=== WHAT IS REQUIRED ===
Check each line of the records below and collect those that include the word "none".

==== DATA FOR THIS TASK

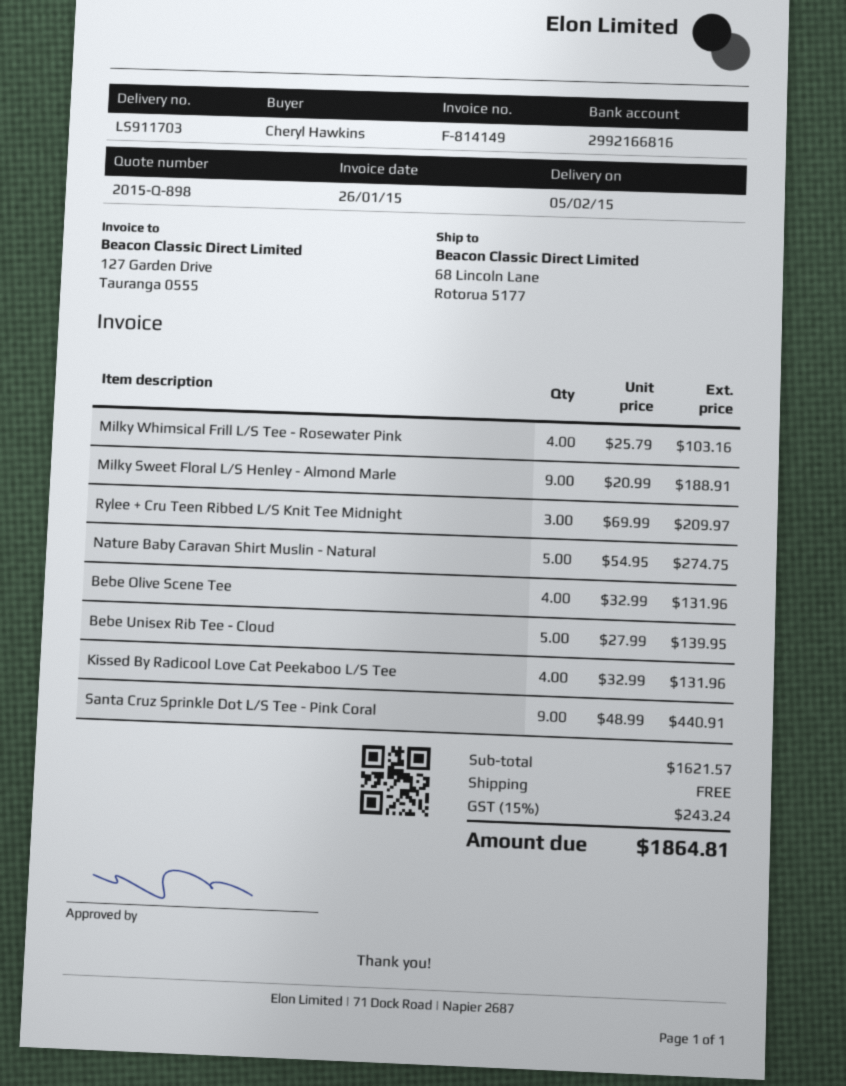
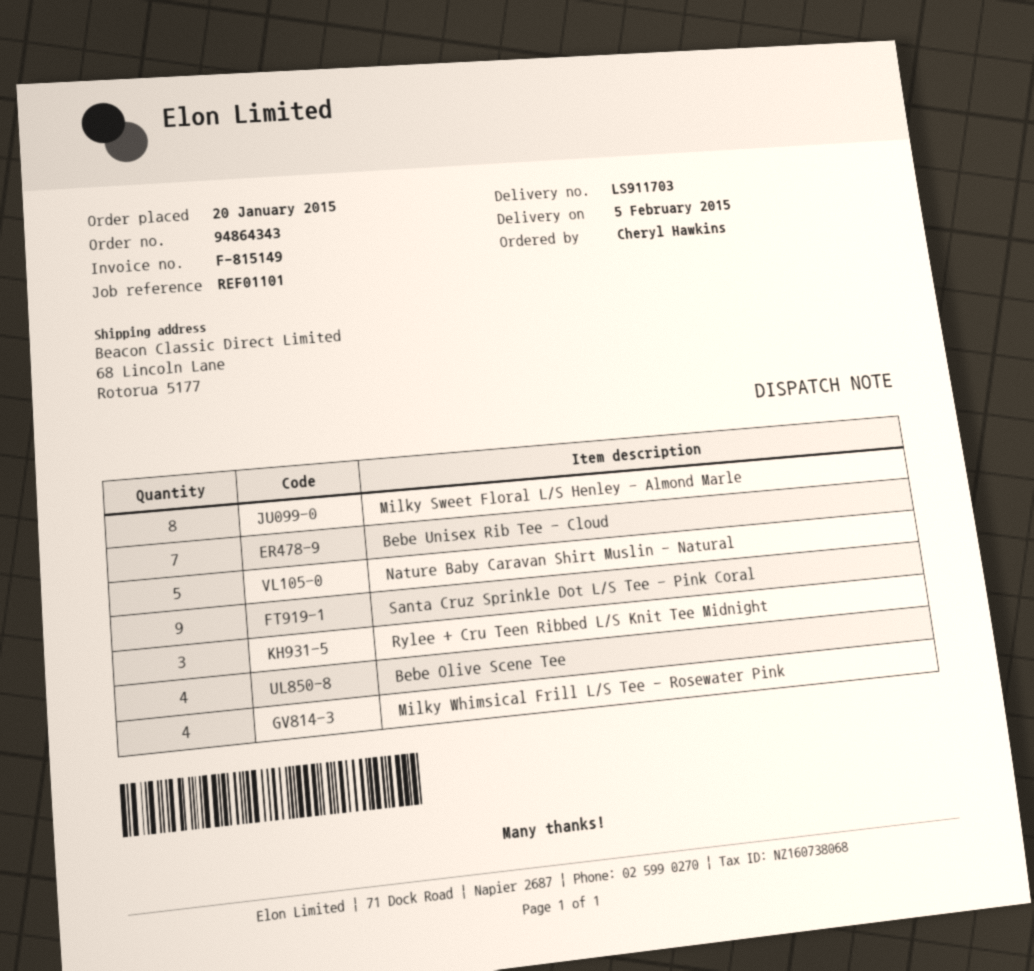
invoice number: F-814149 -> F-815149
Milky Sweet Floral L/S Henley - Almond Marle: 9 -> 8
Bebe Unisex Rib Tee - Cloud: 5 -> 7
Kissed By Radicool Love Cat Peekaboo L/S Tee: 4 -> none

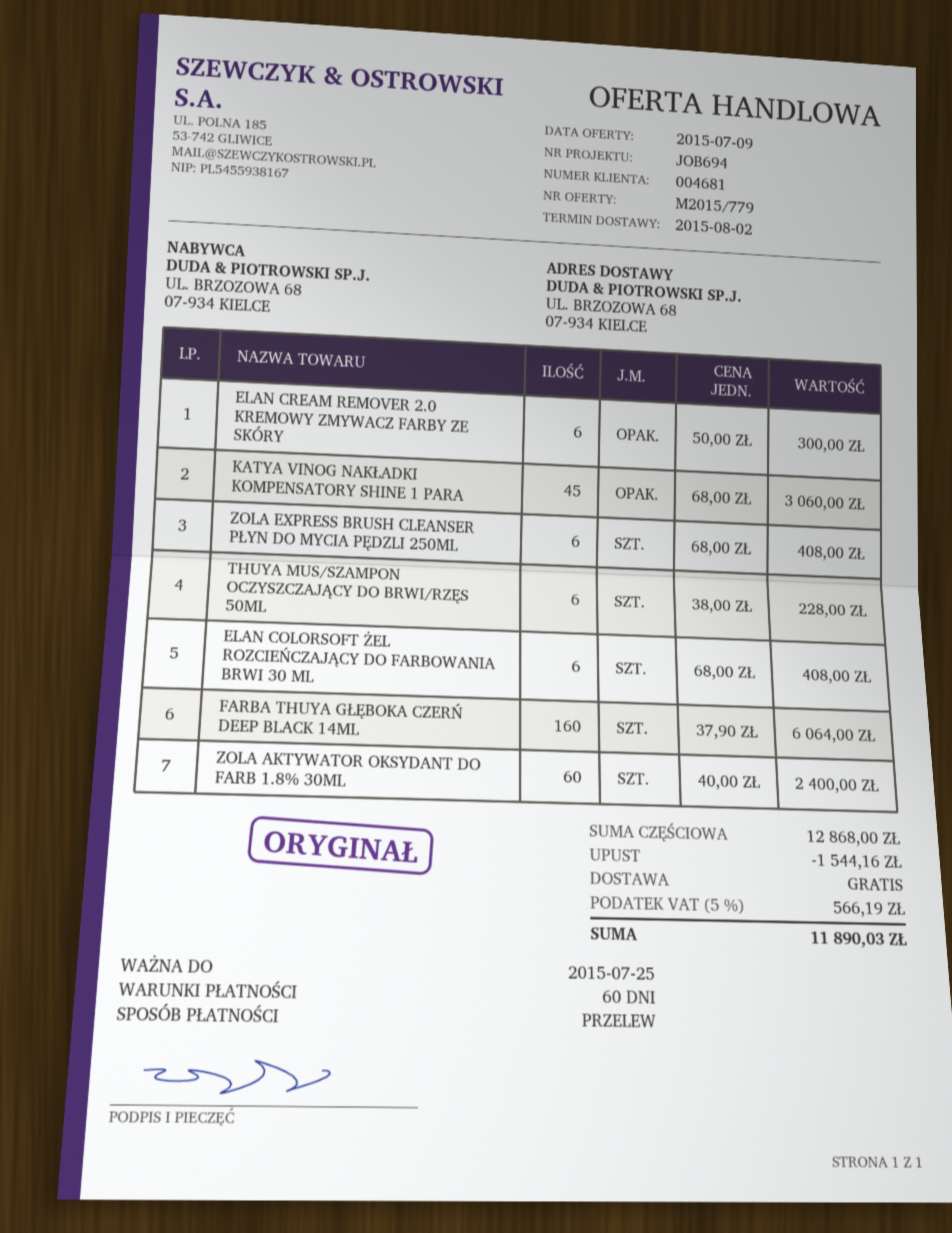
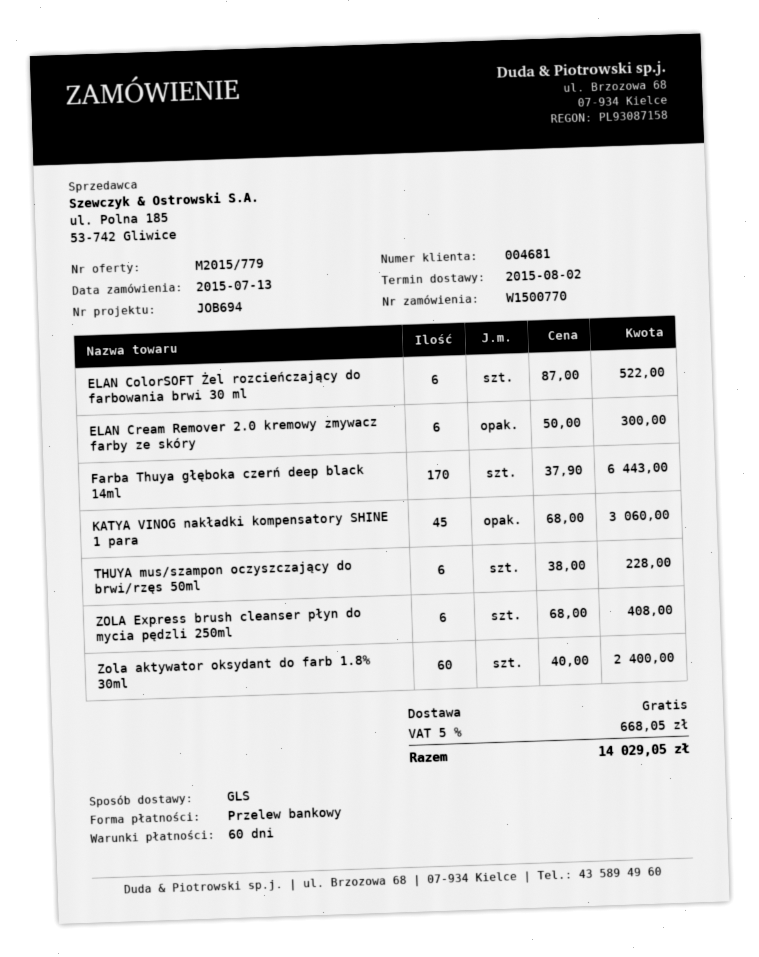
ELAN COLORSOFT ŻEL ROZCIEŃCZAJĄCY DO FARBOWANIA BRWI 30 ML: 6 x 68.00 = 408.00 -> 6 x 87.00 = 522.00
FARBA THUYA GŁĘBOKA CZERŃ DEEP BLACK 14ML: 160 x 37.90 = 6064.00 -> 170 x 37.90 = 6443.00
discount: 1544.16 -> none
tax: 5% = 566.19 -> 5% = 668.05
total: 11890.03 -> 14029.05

========

=== SOLVED EXERCISE ===
Kissed By Radicool Love Cat Peekaboo L/S Tee: 4 -> none
discount: 1544.16 -> none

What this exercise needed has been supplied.